新たな展開
「深化するよ」
一茶がそんなことを言い出したのは、期末テストをなんとか乗り切った最初のクールタイムでのことだった。
7月に入り梅雨も明け、夏の暑さが段々と忍び寄ってきている、そんな時期だ。
俺とブリがなにいってんだこいつ?的な目で一茶を睨んでいると、エトが代表するように聞いてくれた。
「一茶さん、深化ってなんですか?」
「階層深化。わかりやすく言うと、敵を強くするんだ」
「敵を」
「強くする?」
「そう。掲示板によると、新しい敵が出てくるらしい」
今、俺達の前に出てくる敵はゴブリンとジェネラルだけだからな。もっと強い敵が出てくるようにするってことか。
「それって、危険じゃないですか?」
「危険はもちろんあるよ。でも、メリットもある。敵の数と質が上がれば、より多くのポイントが稼げるようになるんだ」
「ま、いいたいことはわかるが。実際最近じゃジェネラルも物足りなくなってきたしな。けど、そんなポイント稼ぐ必要あるのか?」
一茶の目的のひとつは金稼ぎだ。
そのためにポイントを金塊と交換して現実に持ち帰るってことをしている。
が、現在の上限はひとり1キロの計4キロでそれを交換するには40000ポイントで足りる。
別に、ゴブリン狩ってても十分稼げる値だ。
さらに俺達は裏技的に現実から折り紙を持ち込んで毎週ひとり1万ポイントを稼いでいる。
余剰、とまでは言わないがそこそこ稼げているのが現状だ。
俺達は、エト以外はジェネラルの単独撃破ができる程度には育っている。
エトにしてももうしばらく鍛えればできるようになるだろうし、それからでも遅くないような気もする。
「今、『ニューワールド』では新機能が追加されて間もないでしょ。イニシアチブを握るには、早く動く必要があるんだ。そのためには活動資金は少しでも多いほうがいい」
「焦ってんのか?」
「少しね」
「私は反対!」
そう言ったのはブリだ。
「一応聞いておくけど、なんでだよ」
「なんでって、なんでもよ!」
「なんでですか?」
「なんでも!」
答えになってない。
この間のテスト勉強で一茶に下手な拷問みたいなスパルタ喰らったからお返しに反対しました、てなところだろう。

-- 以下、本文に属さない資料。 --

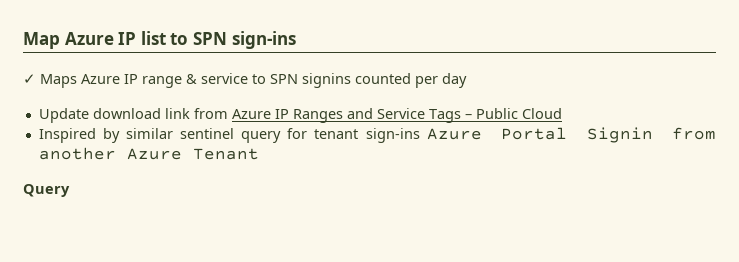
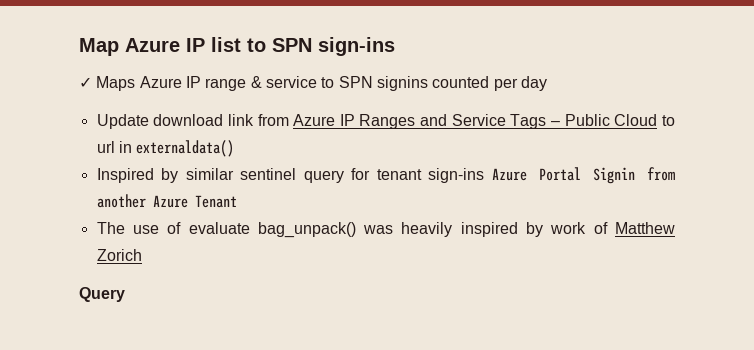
(562, 113) none -> [662,115,675,126] [96,140,235,157] to url in externaldata()
(259, 154) none -> [96,222,675,238] [96,249,142,261] // The use of evaluate bag_unpack() was heavily inspired by work of Matthew Zorich

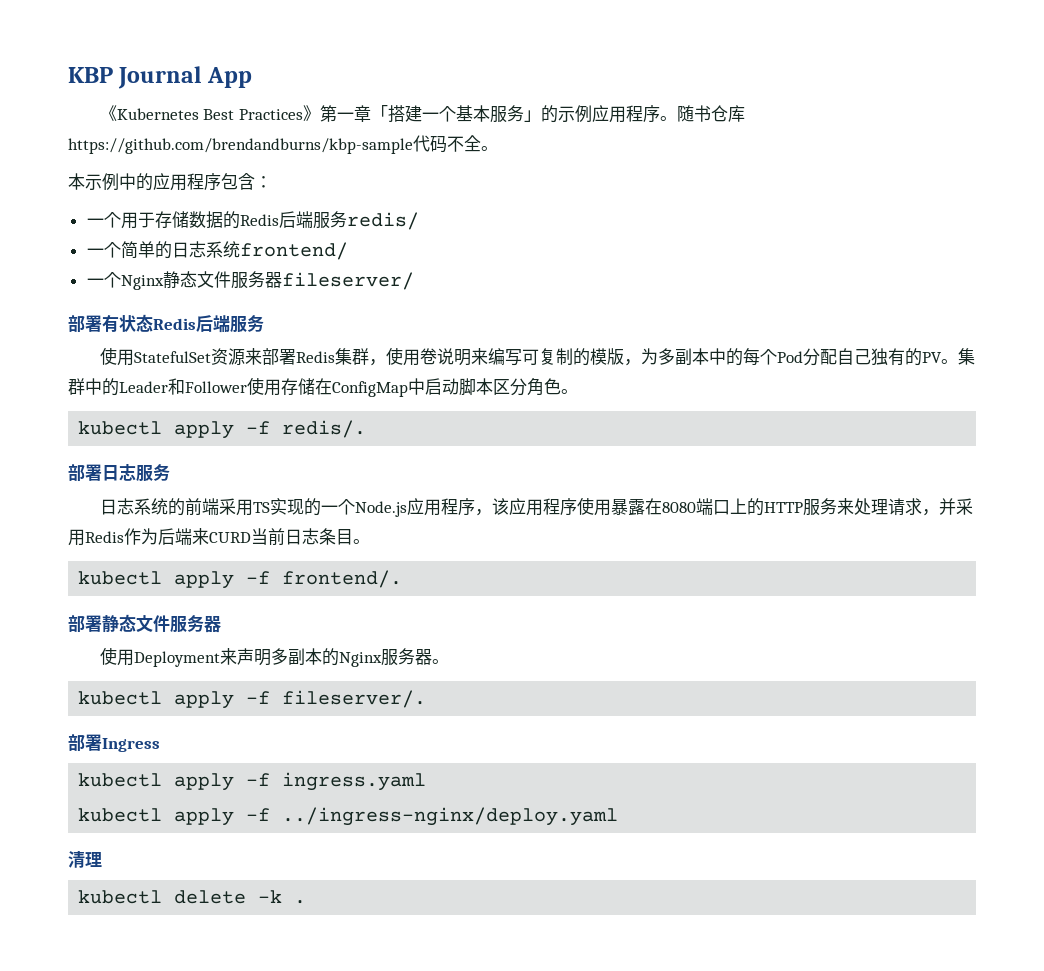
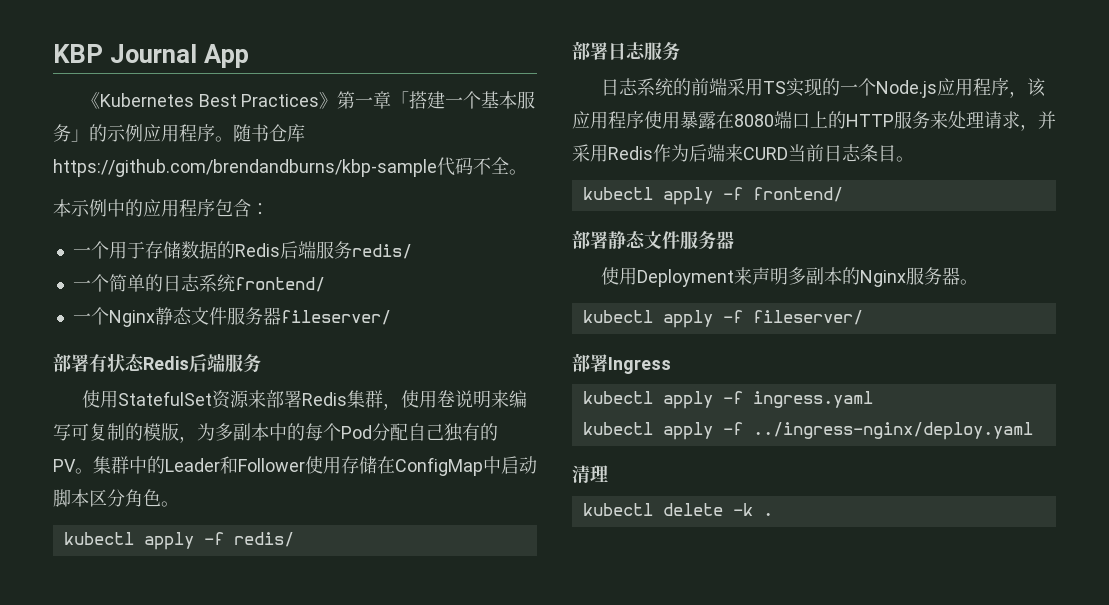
[282,420,367,438] redis/. -> [233,532,294,547] redis/
[282,570,403,588] frontend/. -> [752,187,843,202] frontend/
[282,690,427,708] fileserver/. -> [752,310,863,325] fileserver/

「ま、ブリのことは無視していいとしてエトはどうだ?」
「私は賛成です」
「あんた私のこと馬鹿にしてんでしょ! 私のピアスがマグネットピアスだからって馬鹿にしてるんでしょ!」
「うるせえ! テストが終わってはっちゃけようと思ったけど耳に穴を空けるのが怖いからとりあえずマグネットピアス付けましたなんて馬鹿にされて当然だ!」
そーだそーだ!
言葉を遮られてヒクついているエトの足元でのりこがブリに向かって吠え立てる。
「それじゃあ3対1で多数決、深化決定でいい?」
「いいですよ」「ああ、オッケーだ」
「反対、反対! いた、犬すけ、噛むな~!」
「よかった全員賛成で。実は、深化しないとできない機能がいくつかあって、さ」
「へえ、どんなの?」
「私賛成してない!」
「まず、メンバーの合併解散。僕達、今4人でしょ? これに仲間を加えたり、もしくは解散して他の人のところと合流したりできるようになるんだ」
「意見を無視されている点で私は仲間とみなされていない気がするのですが気のせいでしょうか!」
「気のせいだ」
きのせーだ。
「私達は幸い脱落者なしですけど、仲間を失ってひとりで女神像守るなんてことになったら詰みですものね」
「それじゃあこれから仲間増やすのか?」
「それ、なんだけど、気心の知れない人を入れるのは不安があるんだよね。取り分の問題もあるし」
「それじゃあ増やさない?」
「いや、最低4人は入れるよ」
一茶が言うには、深化した後にできるようになることのひとつに『クラン作成』というのがあるらしい。それの作成条件が8人以上とのこと。
「クランってなんだ?」
「あんたほんっとーに馬鹿ね! オンラインゲームとかでいうチームのことよ!」
久しぶりのブリのオタ知識。相変わらずむかつく。
ついでに言うとオタ知識で俺をやり込めたことで満足したのか以降ブリは反対を口にしなくなった。
この辺が鳥頭というか……。
「それ作るといいことあるのか?」
「クランを作ると通常のポイントの他にクラン独自のポイントが別に稼げるらしい。つまり、クランに所属していれば単純に稼げるポイントが2倍ってこと」
「そりゃお得だ」
と、言う訳で俺達は「深化」を行った。